![]() la Fao tient à prévenir des émeutes de la faim compte-tenu du contexte actuel. (© Terre-net Média) |
La Fao s'attend à ce que la récolte céréalière 2010 soit la troisième la plus importante jamais enregistrée. Quant aux prix du blé, s'ils se sont envolés de 5 % de juillet à août, notamment dans la foulée des incendies en Russie et des restrictions aux exportations imposées par Moscou, ils restent inférieurs de 38 % à leur record de juin 2008, relativise encore la Fao. Surtout, relève Victor Lopes, de la Standard Chartered Bank, à la différence de 2007-2008, « les prix du riz, très important en Afrique subsaharienne, mais aussi du pétrole, crucial pour l'acheminement des denrées, sont à peu près stables ».
Un autre chantier en suspens est celui de la régulation des marchés financiers liés aux matières premières
Malgré ces différences, la crise mozambicaine « permet de tirer, une nouvelle fois, la sonnette d'alarme », estime Abdolreza Abbassian, analyste à la Fao. Plusieurs responsables internationaux ont en effet prévenu, ces dernières semaines, que toutes les leçons des émeutes de 2008 n'avaient pas été tirées. « Les pays sont insuffisamment préparés » à une éventuelle hausse généralisée des prix, lançait ainsi dès la mi-août le rapporteur spécial de l'Onu pour l'alimentation Olivier de Schutter. Pour Abdolreza Abbassian, les marchés des matières premières agricoles « sont encore trop dépendants des aléas climatiques » et les Etats, importateurs comme exportateurs, doivent « apprendre à mieux gérer les stocks ». « L'agriculture a été négligée pendant 30 ans en Afrique, ce qui l'a rendue très dépendante des importations », note Victor Lopes. « Depuis deux ans, des efforts sont faits par plusieurs pays pour accroître la production nationale. Mais on est encore loin du but. »

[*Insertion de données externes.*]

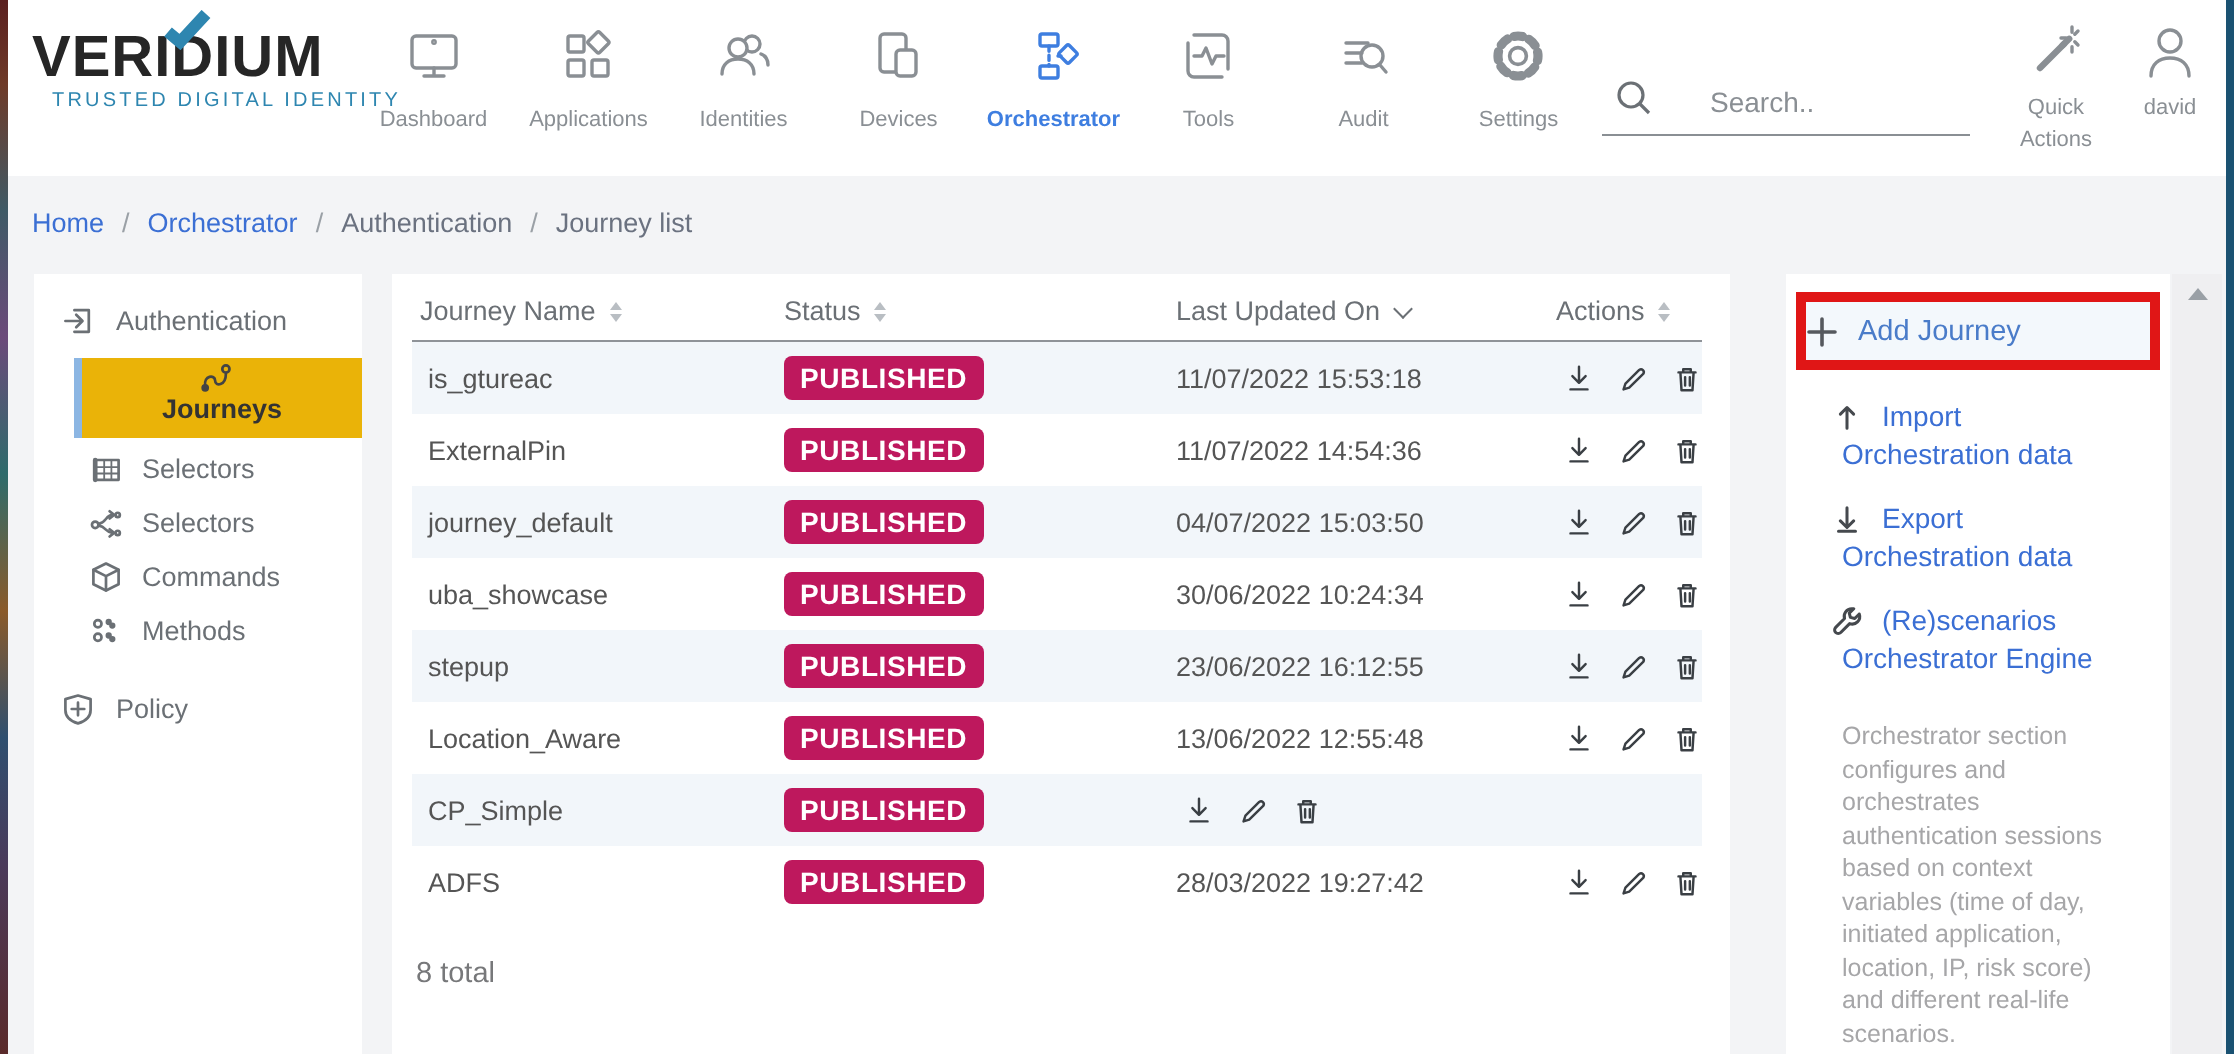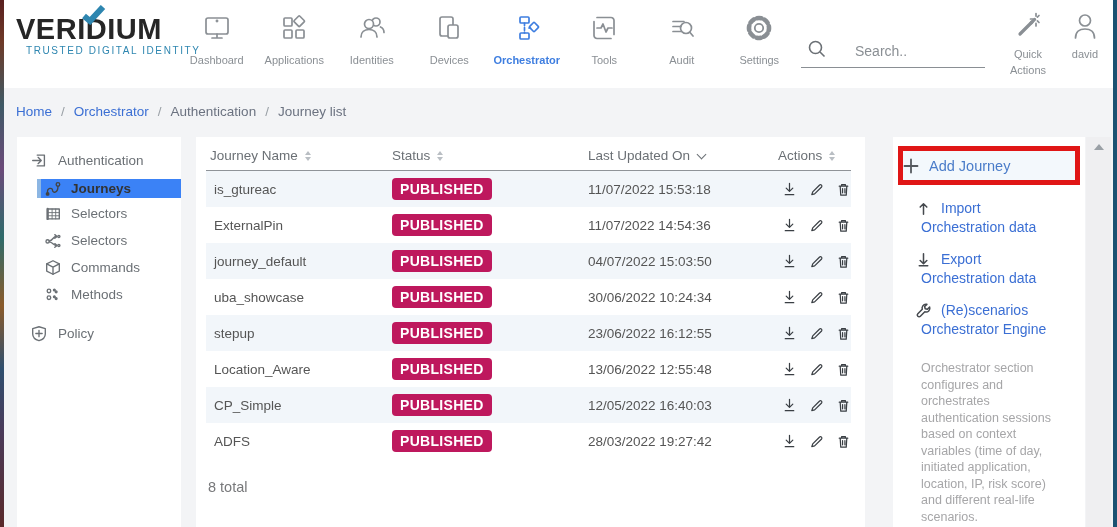"Journeys" .sub-row.active { background: #3b82f6 -> #eab308; flex-direction: none -> column; height: 19px -> 40px }
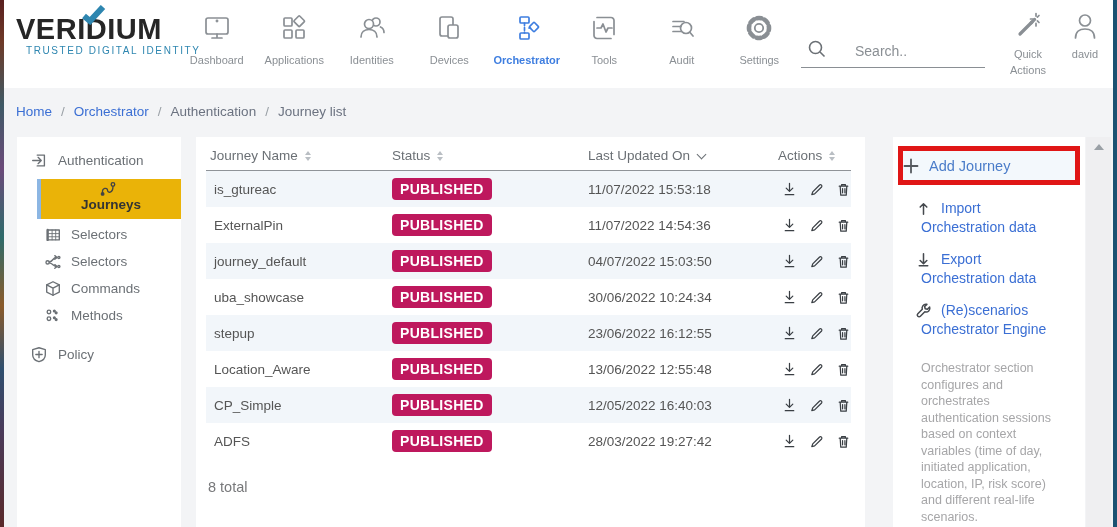"12/05/2022 16:40:03" div { html: <div>12/05/2022 16:40:03</div> -> none }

Un autre chantier en suspens est celui de la régulation des marchés financiers liés aux matières premières, que la France souhaite faire aboutir en 2011, lorsqu'elle présidera le G20. Président du Conseil de la Fao, Luc Guyau affirmait fin août à l'Afp que la hausse des cours du blé était « beaucoup plus spéculative qu'en 2007 ».
Pour Abdolreza Abbassian, « la spéculation a certainement un impact sur la volatilité des prix ». « Lorsqu'il y a une instabilité sur les marchés financiers, comme c'est le cas actuellement, les produits alimentaires, surtout le blé, deviennent des valeurs refuges aux yeux des spéculateurs », résume Philippe Hugon. Les investisseurs se jettent sur ces produits en pariant sur une hausse des cours, très probable dans un monde où il y aura de plus en plus de bouches à nourrir. Mais cet économiste souhaite aussi que l'on déconnecte davantage « les prix intérieurs des prix mondiaux ». « Malgré les violences de 2008, beaucoup de pays n'ont pas mis en place un mécanisme interne de stabilisation des prix », dit-il. « On le voit avec le Mozambique: l'augmentation du prix du pain me paraît incompréhensible au regard du niveau de vie de la population ».